It is not an easy task to speak about "privacy" from an inter-cultural perspective, as

1) the concept of privacy can be considered a part or product of western culture.

At least, the concept of privacy seems to be closely connected to 18th century liberal thinking, and also traces of Christian thinking can be discovered. This does not mean that other cultures have no ideas of that what we call "privacy". However, we should be aware of the fact that our idea of privacy is rooted in western thinking.

2) Even within western culture it is not at all clear how "privacy" could be defined and why we should appreciate it.

In the German discourse on information ethics e.g. the question if "privacy" could be translated by "Privatheit" or "Privatsphäre" is definitely unanswered for the time being (Kuhlen 2004, Nagenborg 2005). And obviously it is problematic to demand from us to appreciate something for which it is unclear what it really is - even if many authors agree with the statement that "privacy" can be considered a value, at least for the western cultures.

In my opinion, difficulties of defining "privacy" result a. o. from the fact that often there is trying to find a short and precise definition of "privacy" as such. On the one hand, I am convinced that "privacy" cannot be reduced to a simple formula, on the other hand I think that we make this task unnessecarily difficult if we do not at the same time consider that what is not private. Thus, my topic is called the dichotomy of privacy and publicy.

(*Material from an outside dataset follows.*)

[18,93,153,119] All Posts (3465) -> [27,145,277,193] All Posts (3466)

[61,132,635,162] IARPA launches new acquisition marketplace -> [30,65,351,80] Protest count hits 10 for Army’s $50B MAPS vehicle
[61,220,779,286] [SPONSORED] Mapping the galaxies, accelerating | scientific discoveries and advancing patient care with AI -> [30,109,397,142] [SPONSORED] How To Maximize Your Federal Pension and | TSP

Now, Anthony Geuss in his book "Public Goods, Private Goods" (2003) tried to show that the differentiation between private and publc is not appropriate for philosophy, as there is no substantial differentiation between that what we call "private" or "public". In his opinion, it is wrong to answer the question "why should we not interfere with this?" by "because it is private". Much more, he says, at first there should be asking the question of why we want to distinguish privat from public in this or that case. In this respect I do not want to contradict Geuss. The statement "we should not interfere with something, because we believe it to be private" , however, is not always tautological, as Geuss claims, if we take "we" in "we believe" seriously: not the individual decides about what is private, but we believe something to be private. This is also what I mean when considering privacy a part of our culture.

But what does "culture" mean and what does "intercultural" mean? The first part of my lecture shall be devoted to this question.

In the second part I will describe an example of separating private from public in the western culture. I thus do not intend to present a complete theory of the western culture of "privacy". But I hope to be able to show that we are definitely able to speak of "privacy" from an inter-cultural perspective.

For What Do We Need a Concept of Culture? 

This question was asked by Dirk Baecker in his book "Wozu Kultur" (3rd edition, 2003). His answer is:

We need a concept of culture only if we are in contact to other cultures, to be able to state differences between cultures.

Every culture is inter-cultural in so far as it defines itself by being different from other cultures. As in European history the modern concept of culture has been a concept of self-reflexion, it is not surprising that we must assume that the conept of culture is itself a product of western cultures, and that those which we describe as "other cultures" do not even need to have a concept of culture.

In order to explain this definition, I like to offer a short overview of the concept of culture in European history in the following. By help of this I want to differentiate between ancient, early-modern, modern, and post-modern concepts of culture.

The characteristic of early-modern concepts of culture is to define "culture" as being different from "nature". This orientation towards "nature" is given up by the modern understanding of culture. In Britain during the 19th century, e.g. in T. S. Elliot, we find an idea of culture which understands it to be opposite to "civilization" and "modern society" , while in Germany at the same time "culture" and "society" were thought to be opposite to the "individual". Thus, it is e.g. not unimportant that the founders of culture studies, Richard Hoggart and Raymond Williams, developed their wide understanding of culture by critically discussing the British concept of culture of the 19th century (Winter 1999, Jung 1999).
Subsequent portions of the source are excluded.